A very interesting topic over whether teaching has become a "fenimized" profession. I think one point to realize is that teaching may be "feminizied" but I doubt that administration or professional development is if the representation of men in edtech PD can attest. I think this is something to note and be aware of as we look at schools. This is out of the UK.
Dan Pink has a recent article (February 2012) on the issue of merit pay for teachers with some compelling points. He also has a TED talk on the topic in which he quotes research on how performance pay can backfire in unintended ways.This leads me to think that this is a voter-driven issue and what voters need is leadership in this area by people who are willing to find out the information and become well educated on the topic. The world needs education and it starts at the top with people who will drill down into an issue.
Controversy in the Uk as they move to performance based pay (which - if you watch the Dan Pink Ted Talk about this topic, you'll find DOESN'T WORK). It seems some discussions move from country to country without understanding if they really work.
Scott McLeod has pulled out a set of five slides about education from the Flickr pool about "Great Quotes about Learning and Change" that are worth reading. They would make great fodder for discussions. My favorite is the first one. "The danger of lectures is that they create the illusion of teaching for teachers, and the illusion of learning for learners." Albert Camus
I think that Doug has some good points about "ready, fire, aim" which is typically what education seems to do, as he discusses 1:1 ipad deployment. That being said, I'm still an advocate for it in my school, largely because we don't have the IT department to support 1:1 laptops. One woman who also teachers just can't handle everything.

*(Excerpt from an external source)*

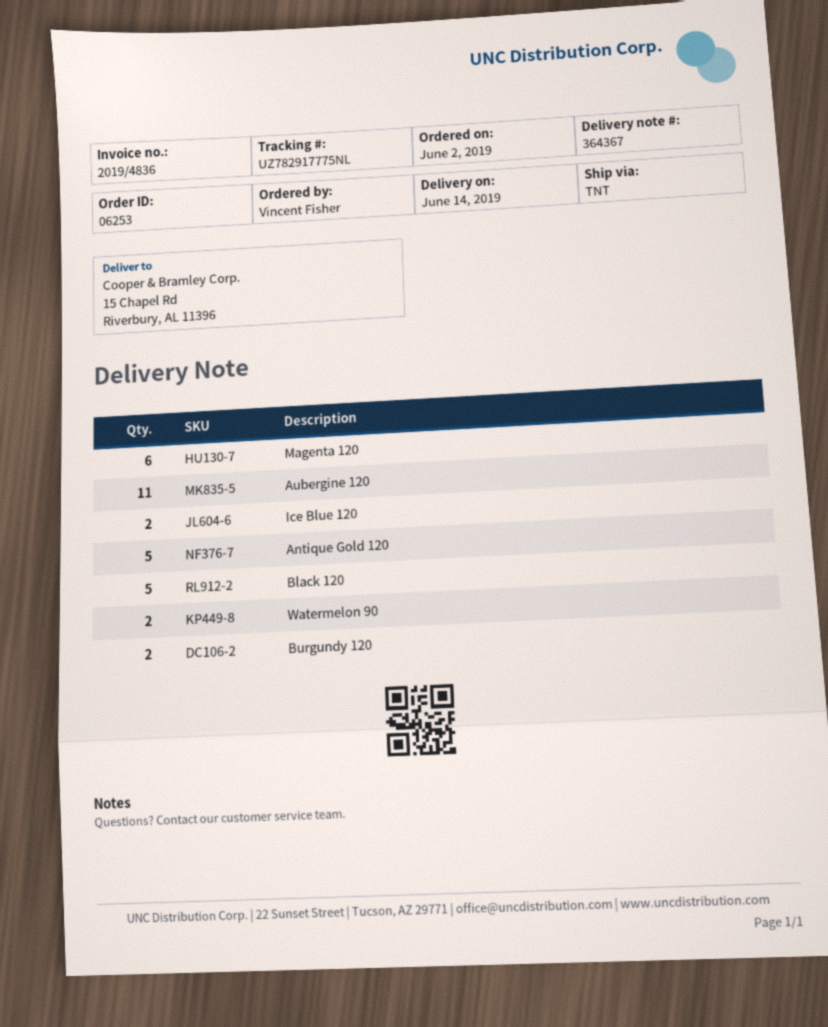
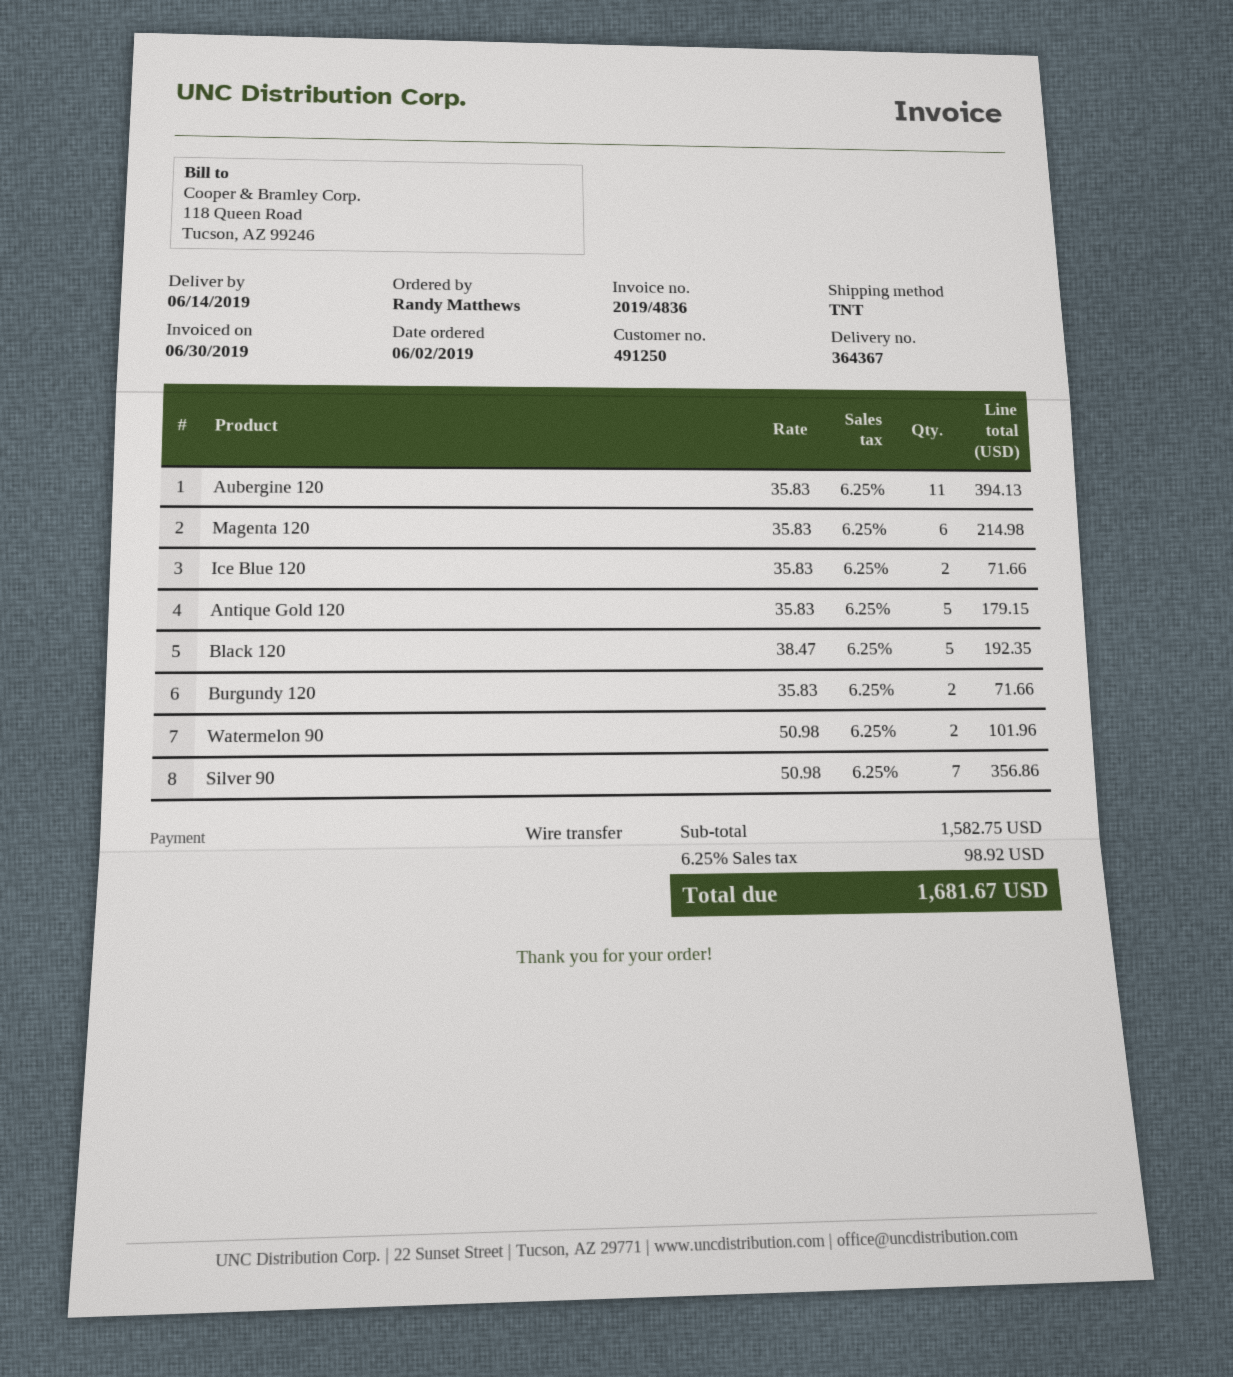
ordered by: Vincent Fisher -> Randy Matthews
Silver 90: none -> 7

I read this post from Darren Draper and his response to Utah's discussion of common core standards. Read his thoughts. Here's my response on my current thinking on Common Core right now - I thought I'd put it here.
"I think that in terms of the "big picture" of having a common interface - having a common core set of standards makes sense. The states have proven that they can create a convoluted hodge podge of stuff that they really can't keep updated. That being said,I think the question that is coming to me at this point is: who updates common core when mistakes are there and also, does common core PRESCRIBE what to think in some areas like history and science. The math, writing, and reading standards are the first because they make sense and are far less controversial, but even those have been accused of taking kids down to the lowest common denominator and not pushing higher order thinking. OK, so those standards need improvement -- who does it and HOW? WHO is responsible for addressing these issues.
I think also, the thought of having science and history for example prescribed to us makes me nervous. I look to my friend Suzie Nestico to help me understand these standards as she knows far more than I do. I find that many standards are now written with an implicit worldview attached and that is what bothers me. I think that it is important to read many different aspects of history and there are aspects of it that are left out in many "versions" of history. Which "version" will we adopt as a country. The very fact it would be so is somewhat troubling to me. I had some history profs in college - if they had their world view imposed upon the rest of us - we'd be far worse off than we are now.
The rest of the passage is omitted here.